Accelerating the grapevine effect
Gossip is an efficient way to share information across large networks and has unexpected applications in solving other mathematical and machine-learning problems.
By looking at classical gossip algorithms from a novel perspective, KAUST Professor Peter Richtarik has found a way to significantly speed up gossip-based information sharing, and in the process, he discovered new applications for this efficient mathematical approach.
Gossip involves the sharing of information between individuals in a network and can be applied mathematically in both human social networks and data networks, such as distributed sensors.
"A network is a collection of nodes, each connected to other nodes via links," explains Richtarik. "In social networks, for instance, individuals are connected to others via friendship links. In sensor networks, sensors could be connected if they are close enough to communicate over a wireless connection."
In many real-world applications, it is often useful to perform calculations based on the data stored by all nodes across a network, such as computing the average of the private data stored by each node, which is known as the average consensus problem. However, because communication is limited to direct links between nodes, in practice, this is very challenging.

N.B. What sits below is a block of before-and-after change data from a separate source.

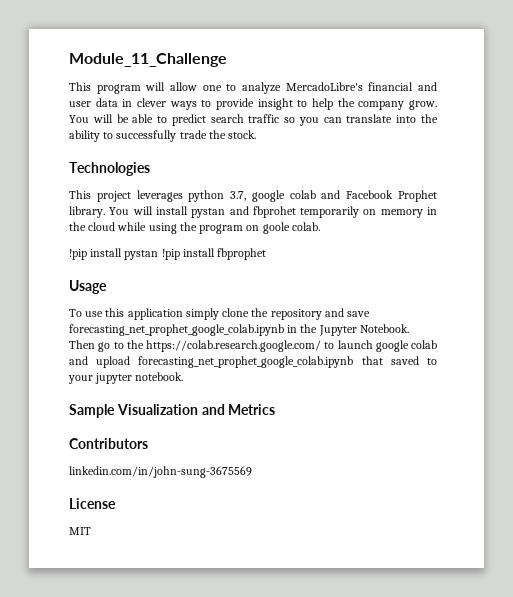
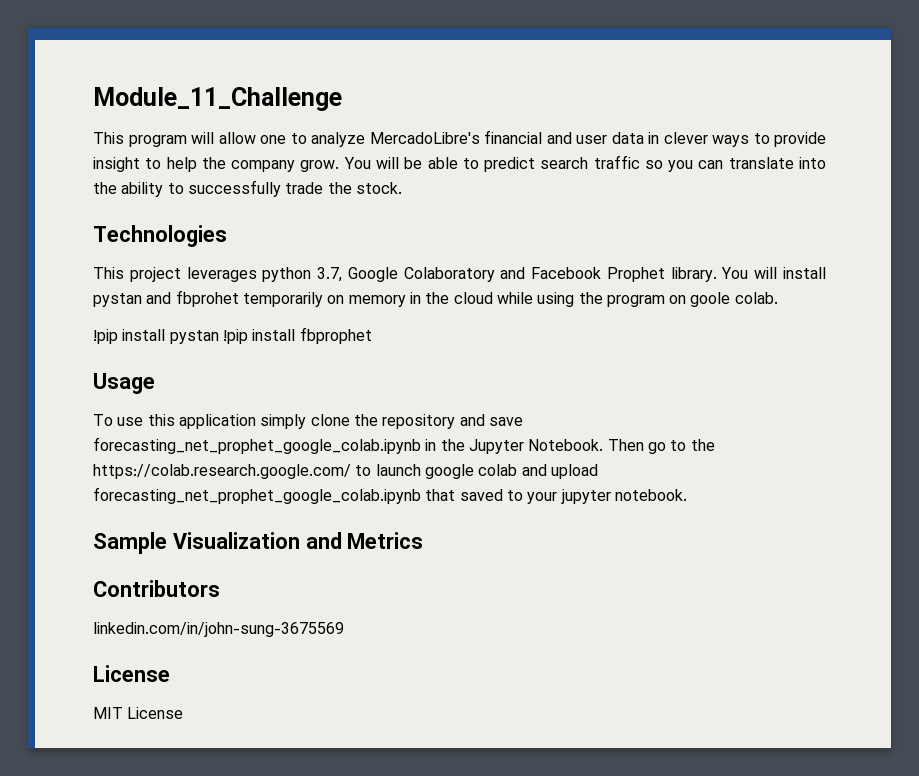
[251,190,316,202] google colab -> [347,267,495,282] Google Colaboratory
(91, 531) none -> [127,707,184,719] License

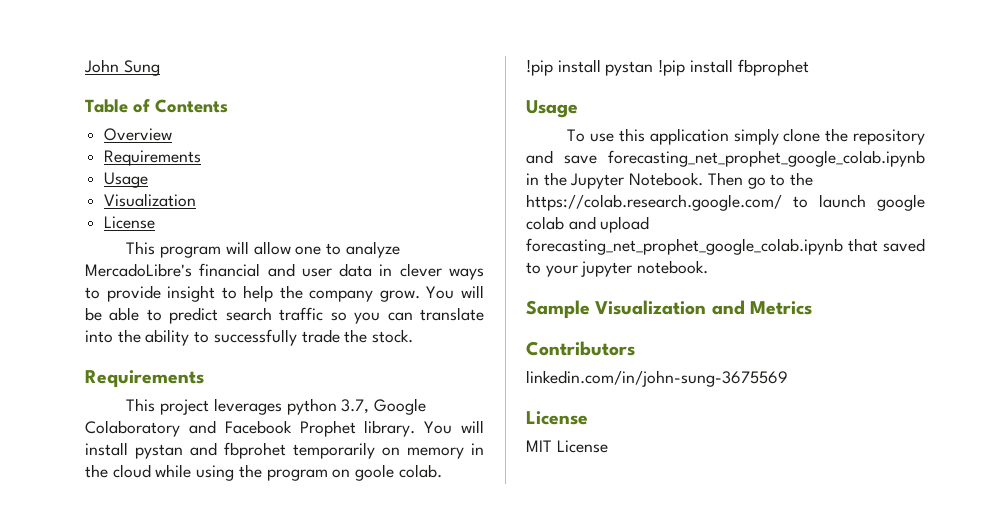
[93,87,342,111] Module_11_Challenge -> [84,59,160,76] [85,99,228,113] [104,128,173,141] [104,150,202,166] [104,172,149,188] [104,193,197,207] [104,216,156,229] John Sung // Table of Contents // Overview // Requirements // Usage // Visualization // License
[93,225,227,247] Technologies -> [85,370,204,388] Requirements

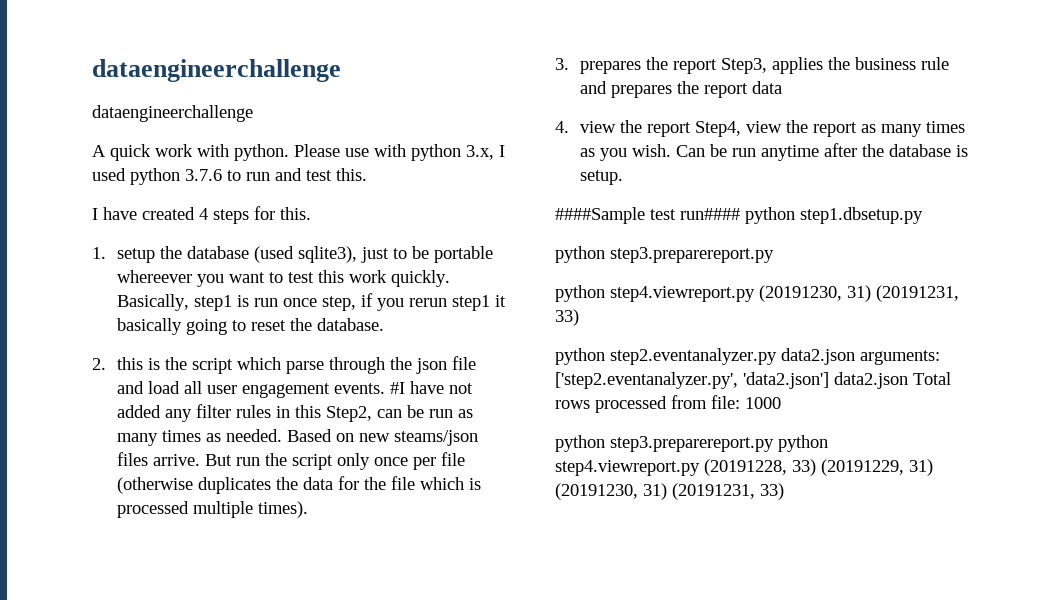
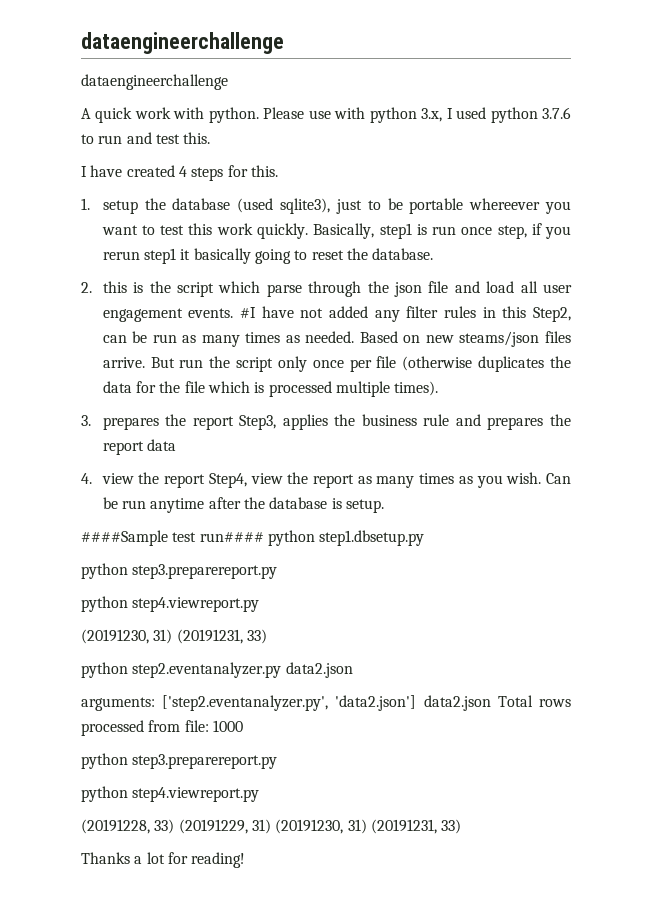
(755, 294) none -> (260, 604) //
(855, 356) none -> (353, 670) //
[778,435,828,452] [555,460,700,476] python step4.viewreport.py -> [81,786,260,802] // python step4.viewreport.py //
(784, 491) none -> [81,852,246,868] // Thanks a lot for reading!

"The idea of gossip algorithms is to perform this calculation by pairwise communication among randomly selected friends and to repeat this process until all individuals learn the result," says Richtarik. "This mimics the way gossip works among humans. It's surprising that it is possible to show mathematically that this simple communication strategy can solve a global, network-wide problem."
In collaboration with Nicolas Loizou from the University of Edinburgh in Scotland, Richtarik has been studying the randomized gossip algorithms and their connections to other branches of mathematics and computer science.
Their theoretical study revealed a deep connection between randomized gossip algorithms and a branch of mathematics called linear algebra, which involves solving systems of many equations with many unknowns. They also established a direct deep link with one of the most famous algorithms in machine learning, the stochastic gradient descent method, which is used to train the deep-learning models employed in almost all industrial applications. These insights helped the researchers develop new and much faster gossip protocols.
"We were able to develop an accelerated gossip algorithm that needs many fewer gossip rounds to reach the average consensus value," says Richtarik. "Our method needs only the square root of the number of rounds needed for a classical gossip algorithm, that's 100 rounds instead of 10,000. We proved this mathematically and observed this acceleration in practice as well."